I spent more than two years researching Maradona’s life for a book, Maradona Opus, due to be published in March - he was meant to come over to help launch it - and the closer I got to him the more I was transfixed.

He did not always make it easy to admire him. All was arranged to interview Maradona at his home in Buenos Aires, to reflect on his life’s glory and chaos (no shortage of either). But Diego is Diego. Greatness, like royalty, gives you certain privileges, including the ability to keep people waiting indefinitely - as we did for an entire day only to find out that he had vanished into the night.

We flew back another time, all the way to the Argentine capital, to meet him.

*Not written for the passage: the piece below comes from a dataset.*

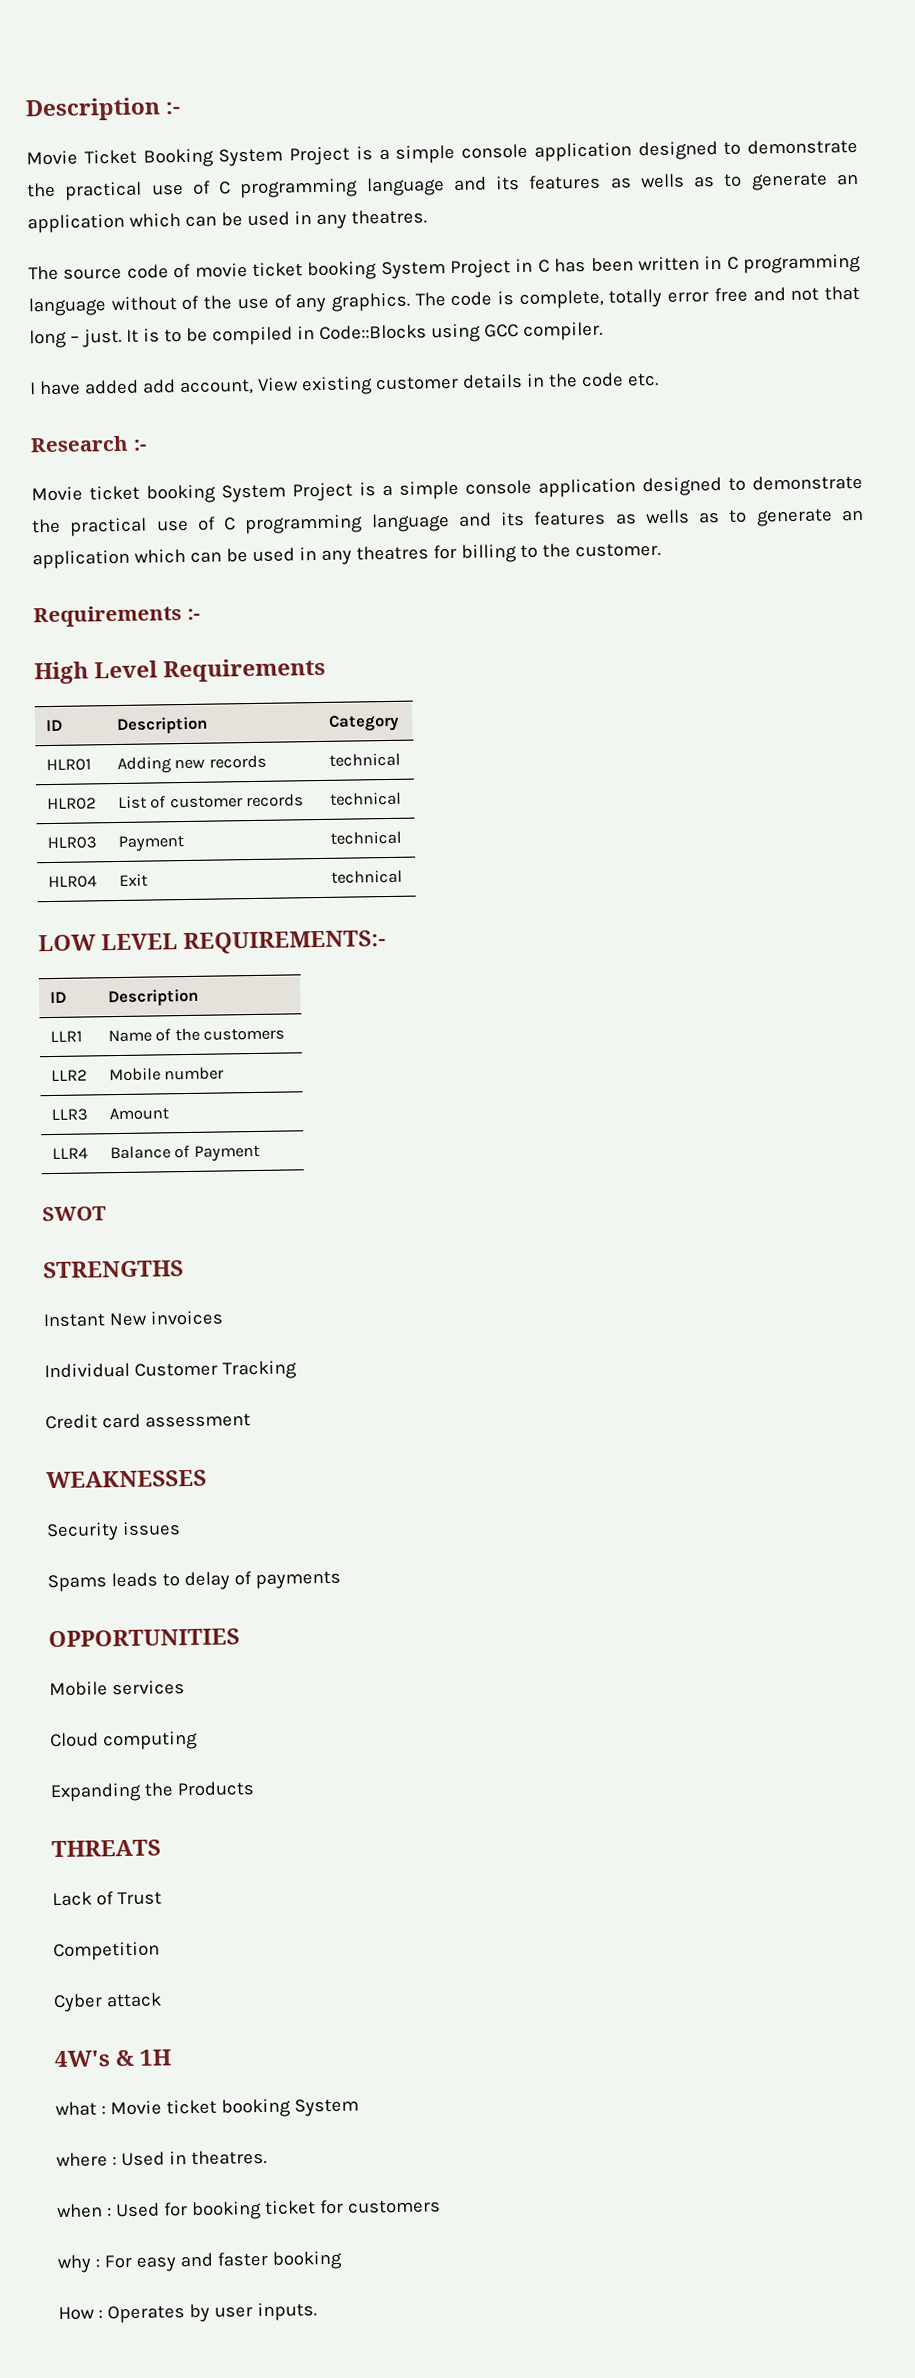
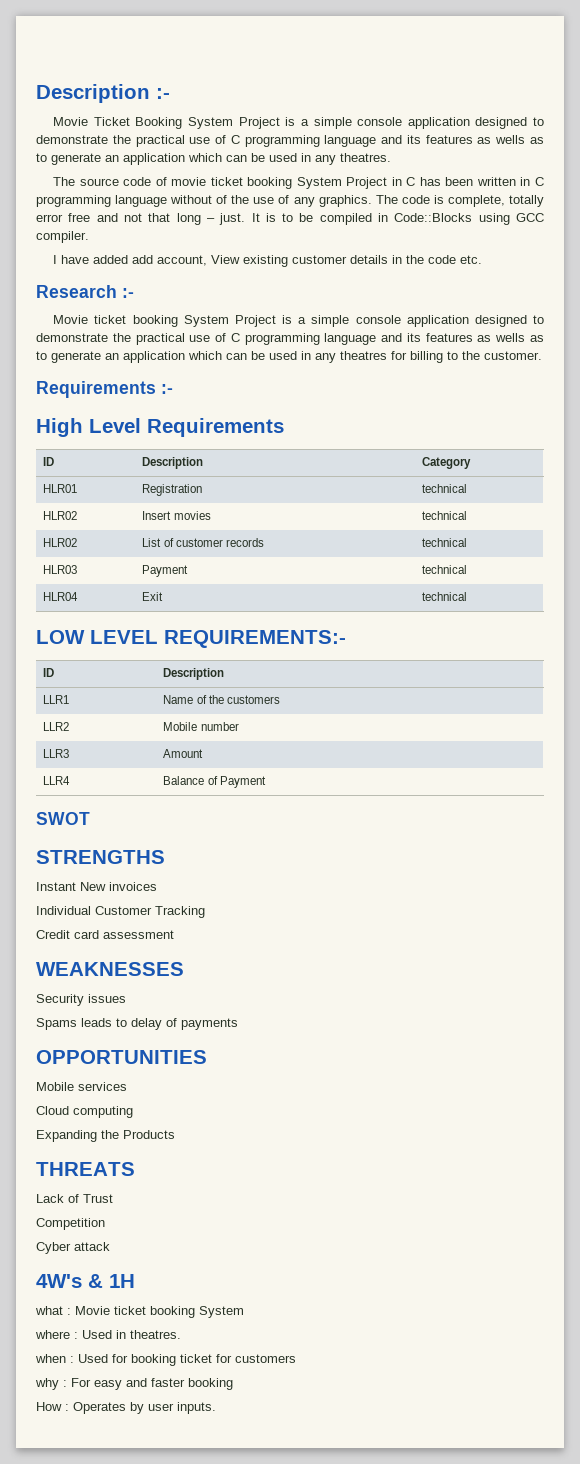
[116,754,267,775] Adding new records -> [142,484,203,496] [422,484,468,493] [43,511,78,520] [142,511,211,520] Registration | technical // HLR02 | Insert movies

Again, he had a better offer.

To finally catch up with him was worth those air miles and cancellations. Most of us spend our lives compromising, conforming, fitting in. Maradona oozed outrageousness, rebellion, fearlessness. He was 5ft 5in but with a towering personality.

To meet him - to talk about goals and drugs, grasping the World Cup and how the love of his daughters dragged him back several times from the brink of addiction and death - was to be captivated not only by his achievements but by an extremely rare life force.

My favourite photograph of Maradona shows him gazing murderously along the line of players before Argentina’s classic confrontation with England in 1986. It is the face of a leader - not only of a team but of a nation of more than 30 million people - who was going to shape history that afternoon, whatever it took.

Genius? Cheat? Think what you like of Maradona, but to have visited Villa Fiorito is not the only reason - though it remains a very good one - why I have always found myself celebrating the man and his life.

Maradona was a marked man.
Maradona was a marked man.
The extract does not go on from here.